╭─ DATA TO EXAMINE

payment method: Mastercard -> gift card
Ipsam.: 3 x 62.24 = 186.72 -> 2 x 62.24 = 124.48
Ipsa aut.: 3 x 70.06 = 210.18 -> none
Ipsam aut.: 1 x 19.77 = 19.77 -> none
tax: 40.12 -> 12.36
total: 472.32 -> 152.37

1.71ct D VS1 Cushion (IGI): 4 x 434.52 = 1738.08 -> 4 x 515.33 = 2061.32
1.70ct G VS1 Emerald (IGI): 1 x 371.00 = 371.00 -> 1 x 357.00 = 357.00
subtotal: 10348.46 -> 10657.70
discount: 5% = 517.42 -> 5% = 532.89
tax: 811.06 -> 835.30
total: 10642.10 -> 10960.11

╰─
╭─ DATA TO EXAMINE

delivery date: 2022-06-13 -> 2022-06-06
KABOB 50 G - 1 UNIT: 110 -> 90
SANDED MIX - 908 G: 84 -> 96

╰─
╭─ DATA TO EXAMINE

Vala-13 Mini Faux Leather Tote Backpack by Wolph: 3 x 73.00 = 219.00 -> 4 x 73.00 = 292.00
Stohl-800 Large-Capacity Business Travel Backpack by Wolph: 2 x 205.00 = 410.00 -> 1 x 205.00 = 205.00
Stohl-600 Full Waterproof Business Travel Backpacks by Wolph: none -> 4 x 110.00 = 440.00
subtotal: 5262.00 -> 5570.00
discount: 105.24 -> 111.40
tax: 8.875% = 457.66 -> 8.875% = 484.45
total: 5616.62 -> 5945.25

╰─

_ABOUT THIS TASK_. Every line holding the word "Business" should be copied out of the records above.

_YOUR RESPONSE_.
Stohl-800 Large-Capacity Business Travel Backpack by Wolph: 2 x 205.00 = 410.00 -> 1 x 205.00 = 205.00
Stohl-600 Full Waterproof Business Travel Backpacks by Wolph: none -> 4 x 110.00 = 440.00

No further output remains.